Remarks. The only diminutive species in the G. olidus complex, and outside of the diminutive genus Galaxiella in Australia, being much smaller than all other members in the genera Galaxias and Neochanna on the mainland and in Tasmania. Galaxias terenasus is also the most morphologically distinctive taxon in the complex, differing from all other members by the lack of an accessory lateral line, lack of paired fin ray lamellae (except for Galaxias brevissimus sp. nov. and Galaxias tantangara sp. nov.), elongate anterior nostrils, dorsal and ventral trunk profiles straight or nearly so, low pectoral fin ray count, and long pyloric caecae. It also shares a number of morphological characters with Galaxias parvus from Tasmania: relatively elongate tubular, anterior nostrils; a tubular trunk; small mouth with jaws of relatively equal length; a low ridge in front of the dorsal fin; the relatively small setback of the anal fin origin from that of the dorsal fin origin; small pectoral fins with a low ray count; and, short gill rakers. Investigation of the evolutionary relationship between the taxa within the Galaxias olidus complex, and with non-diadromous galaxiids from Tasmania, would be of value in understanding Australian galaxiid phylogeny.

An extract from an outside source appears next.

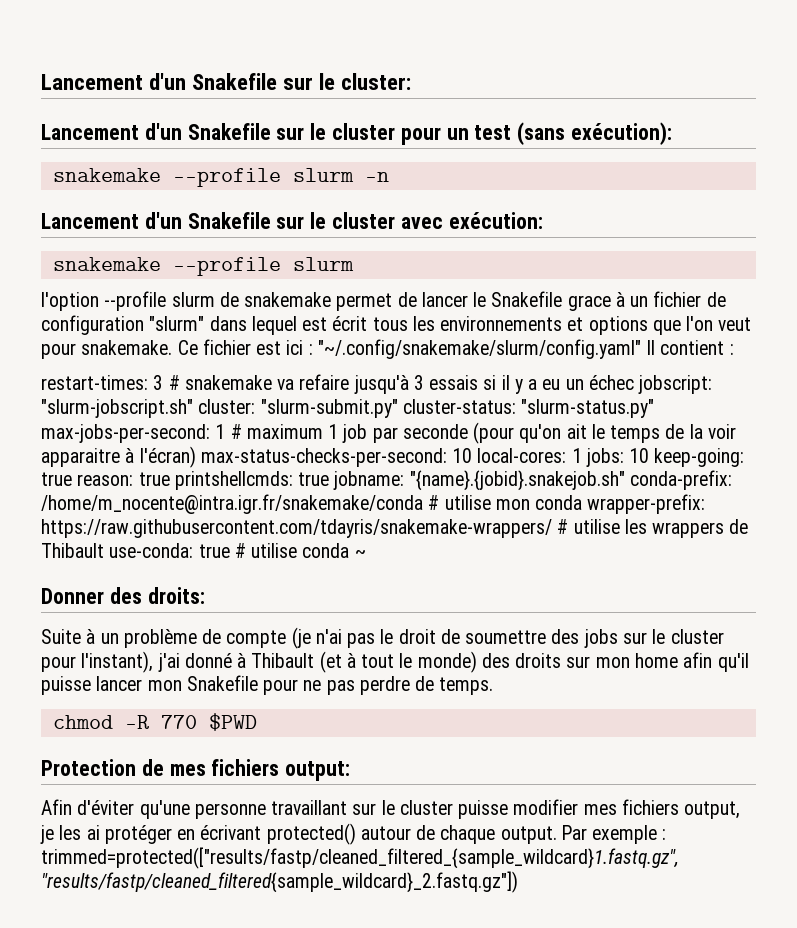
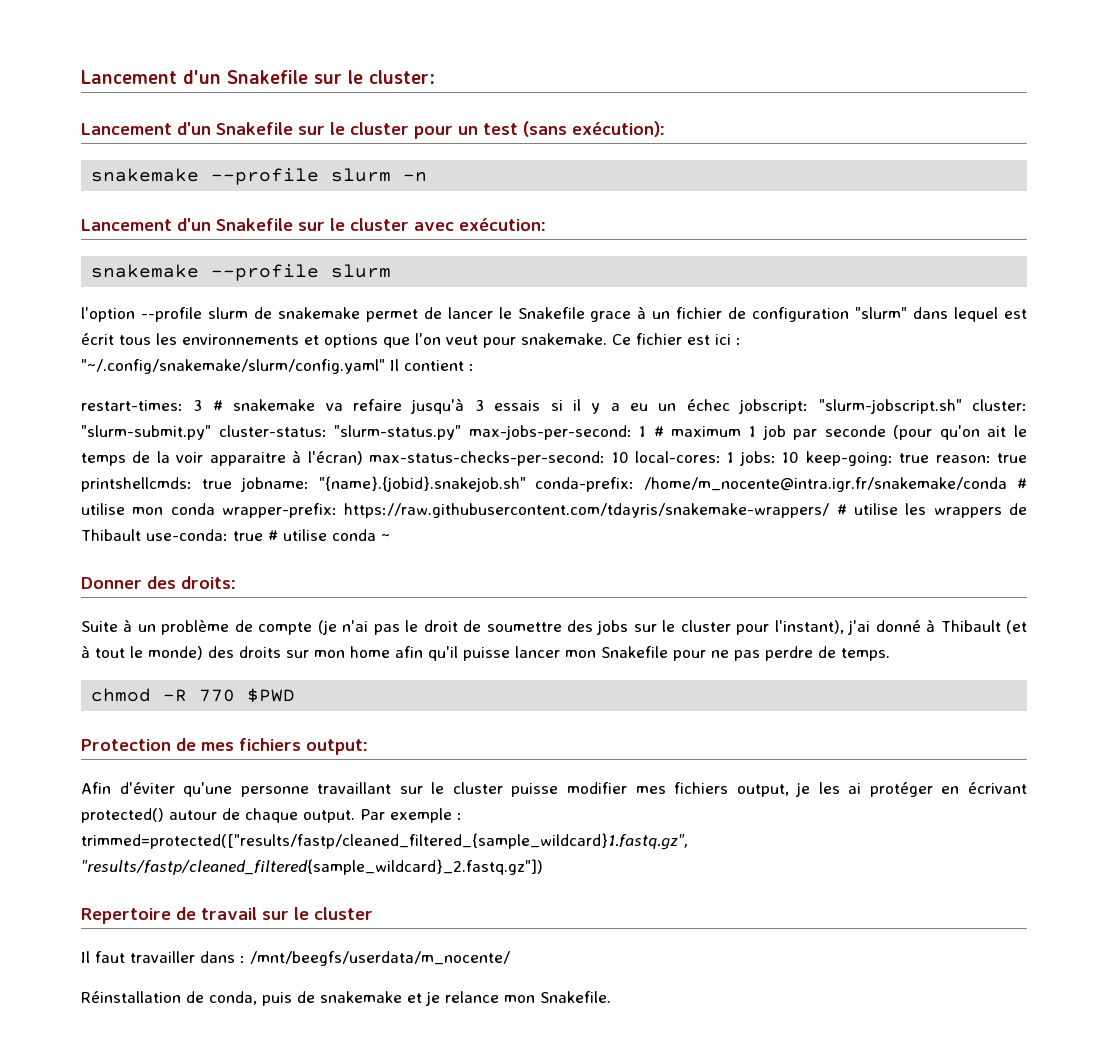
(518, 882) none -> [81,907,373,924] [81,951,510,966] [81,991,611,1006] // Repertoire de travail sur le cluster // Il faut travailler dans : /mnt/beegfs/userdata/m_nocente/ // Réinstallation de conda, puis de snakemake et je relance mon Snakefile.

Galaxias terenasus are able to survive amongst populations of alien trout in the Genoa, Cann and Snowy river systems, though the mechanisms of predator-avoidance are unknown but may include occupying habitat marginal to trout; the majority of G. terenasus collected from the Maclaughlin River were located in shallow riffle areas about 0.1 or less in depth (and not in pools). Additionally, instream habitat complexity in Back Creek is high as the stream is not sand impacted, and areas of the Genoa River may be marginal for trout due to degradation and higher water temperatures. Additional sampling in the mid Snowy River system, the upper Cann River catchment, and the Wallagaraugh and upper Genoa River systems, is required to more accurately define the specific distribution of this species.